Grecia, banche riaperte: si possono prelevare fino a 420 euro


In un Paese al bivio senza possibilità di scelta, i rubinetti della liquidità finanziaria sembrano il termometro della crisi


bancomat greciaTra ansia e rassegnazione di un’estate rovente, i greci si rimettono in fila ai bancomat. Dopo 23 giorni di chiusura, oggi riaprono le banche nello stato ellenico. Ma è più ordinata e meno rumorosa la folla che si accalca in attesa del premio, ora che il tetto massimo è di 420 euro. Finito l’incubo di pane e farmaci elemosinati all’Unione Europea, i greci ritrovano l’antico orgoglio seppur con il fiato corto.

Merito del prestito ponte di 7,16 miliardi da parte dell’Efsm (European Financial Stability Mechanism) che la commissione europea ha da poco confermato. In cambio, Atene ha già avviato il pagamento alla Banca centrale europea e al Fondo monetario internazionale di circa due miliardi di arretrato. Un buon inizio per una settimana che si annuncia bollente per il premier greco Alexis Tsipras, che dopo il rimpasto di governo, riprende la sua battaglia contro i falchi del Nord Europa.

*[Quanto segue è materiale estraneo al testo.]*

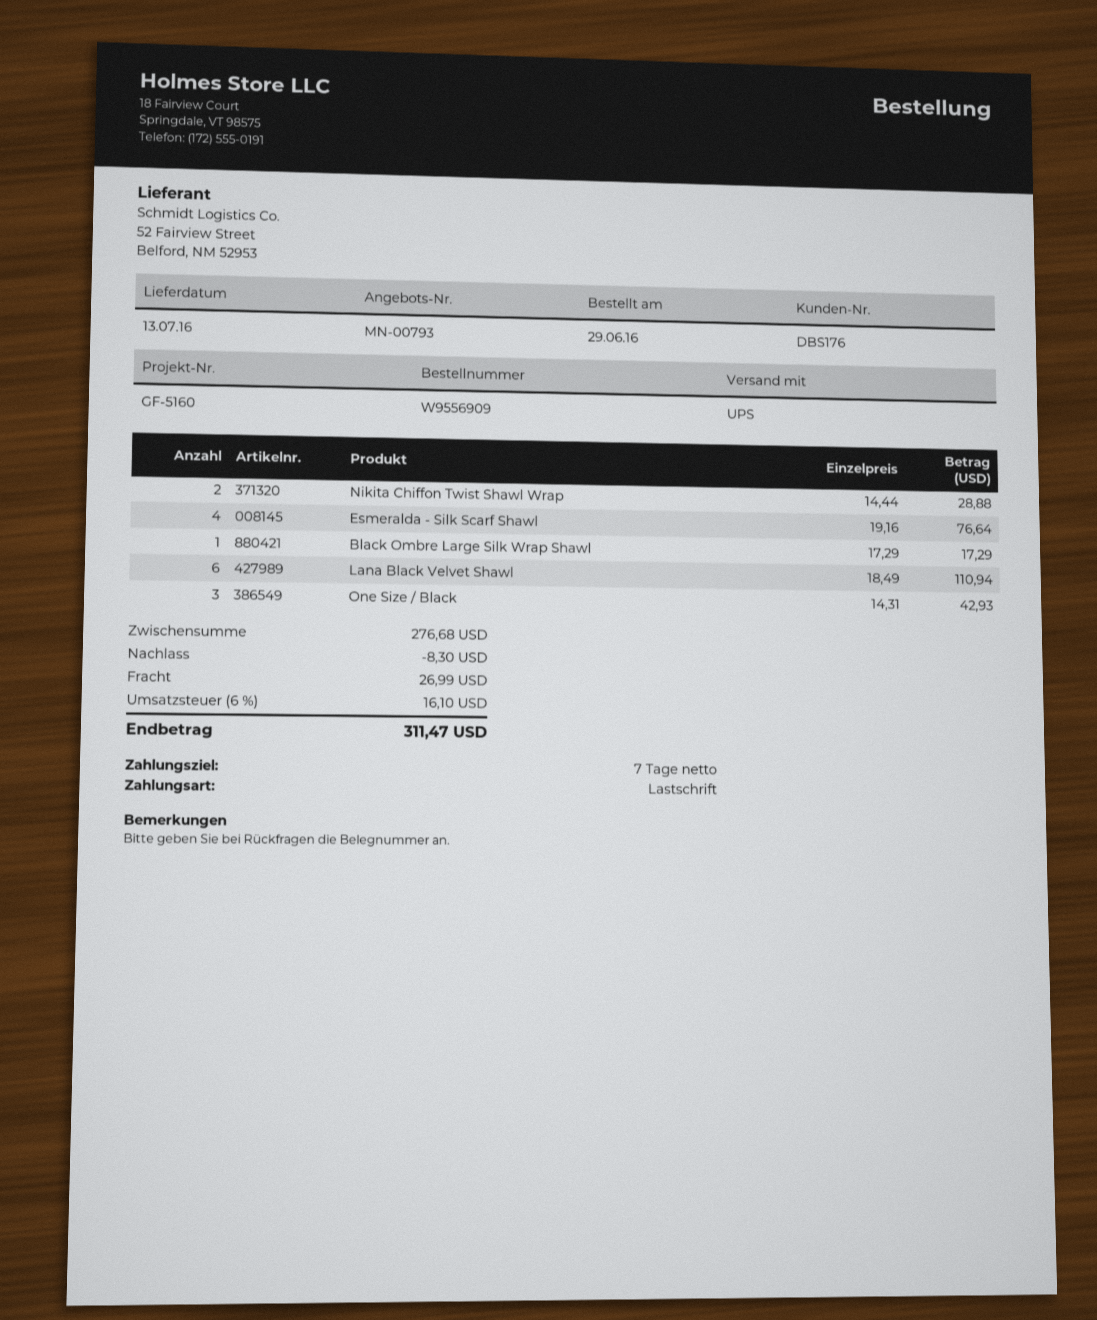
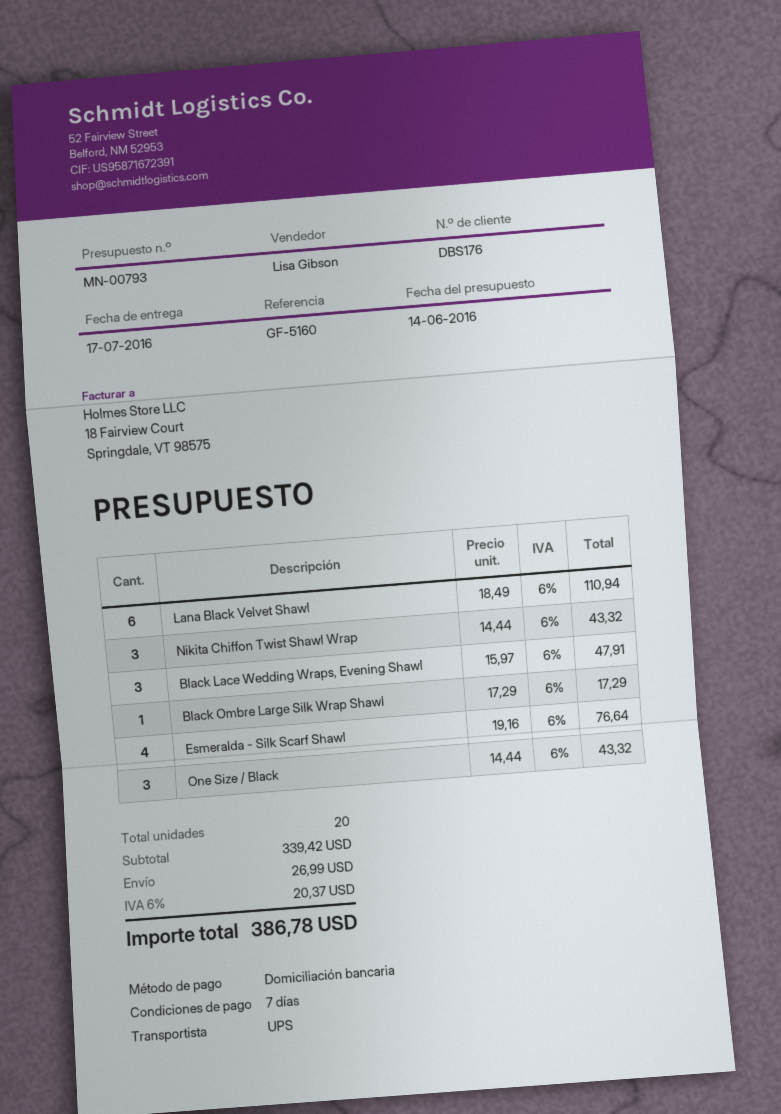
delivery date: 2016-07-13 -> 2016-07-17
Nikita Chiffon Twist Shawl Wrap: 2 x 14.44 = 28.88 -> 3 x 14.44 = 43.32
One Size / Black: 3 x 14.31 = 42.93 -> 3 x 14.44 = 43.32
Black Lace Wedding Wraps, Evening Shawl: none -> 3 x 15.97 = 47.91
subtotal: 276.68 -> 339.42
discount: 8.30 -> none
tax: 6% = 16.10 -> 6% = 20.37
total: 311.47 -> 386.78

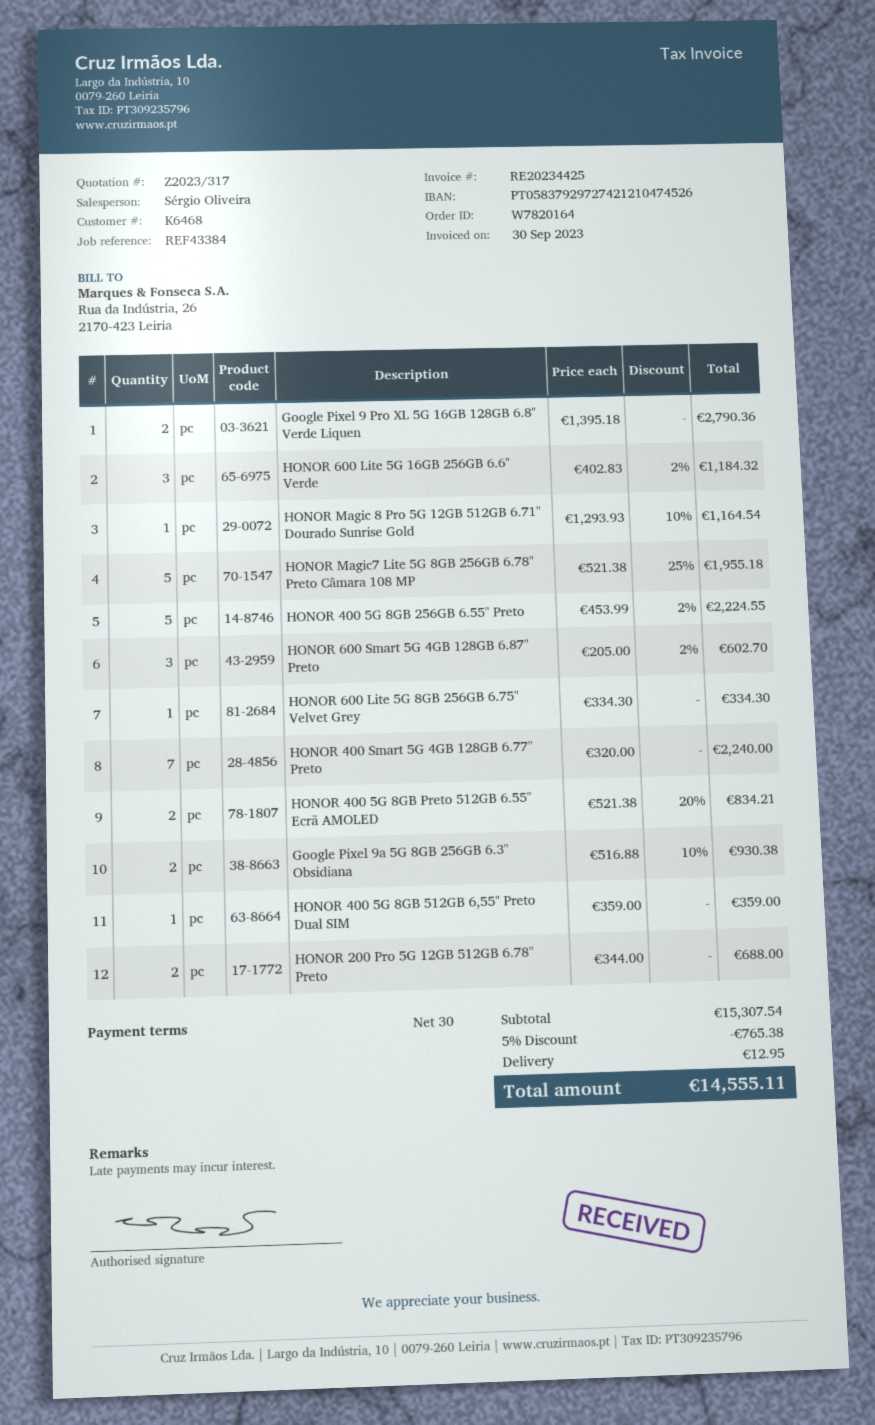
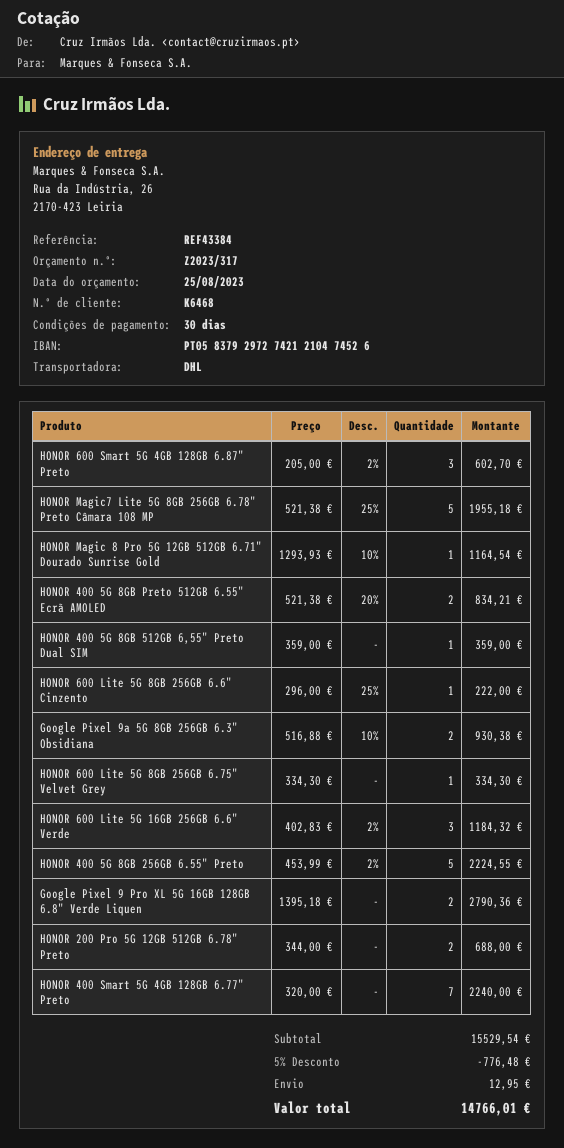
HONOR 600 Lite 5G 8GB 256GB 6.6" Cinzento: none -> 1 x 296.00 - 25% = 222.00
subtotal: 15307.54 -> 15529.54
discount: 5% = 765.38 -> 5% = 776.48
total: 14555.11 -> 14766.01

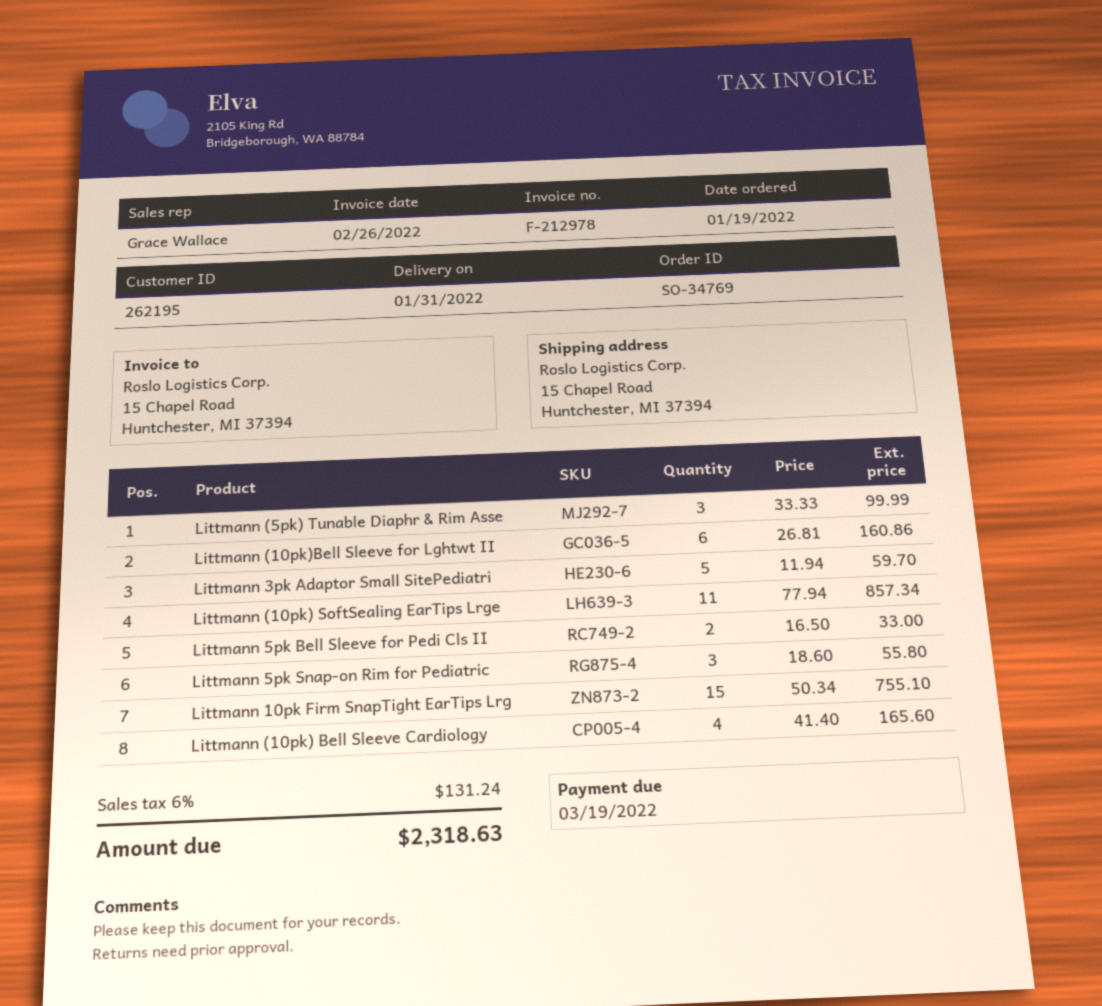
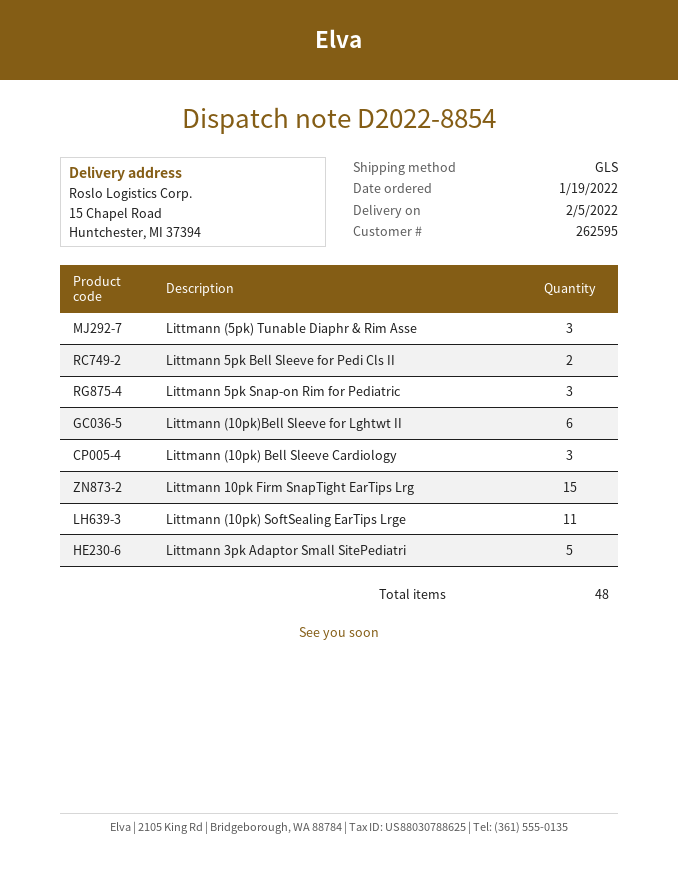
delivery date: 2022-01-31 -> 2022-02-05
customer number: 262195 -> 262595
Littmann (10pk) Bell Sleeve Cardiology: 4 -> 3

Ad aggravare la situazione già difficile, novità meno piacevoli. L’aumento dell’Iva dal 13 al 23% per tanti generi alimentari impone una frenetica attività per cambiare le etichette dei prezzi sui prodotti. Nel regno di Babele, sono i tassisti gli Ermes di un Paese sull’orlo di una crisi di nervi. Costretti a una scelta, gli chauffeurs ellenici hanno tre possibilità: chiedere l’aumento a voce, rimetterci in proprio o emettere “vecchie” ricevute. Specchio di un Paese al bivio senza possibilità di scelta: tra l’euro e la dracma, la Grecia rimane in bilico sul filo dell’incertezza.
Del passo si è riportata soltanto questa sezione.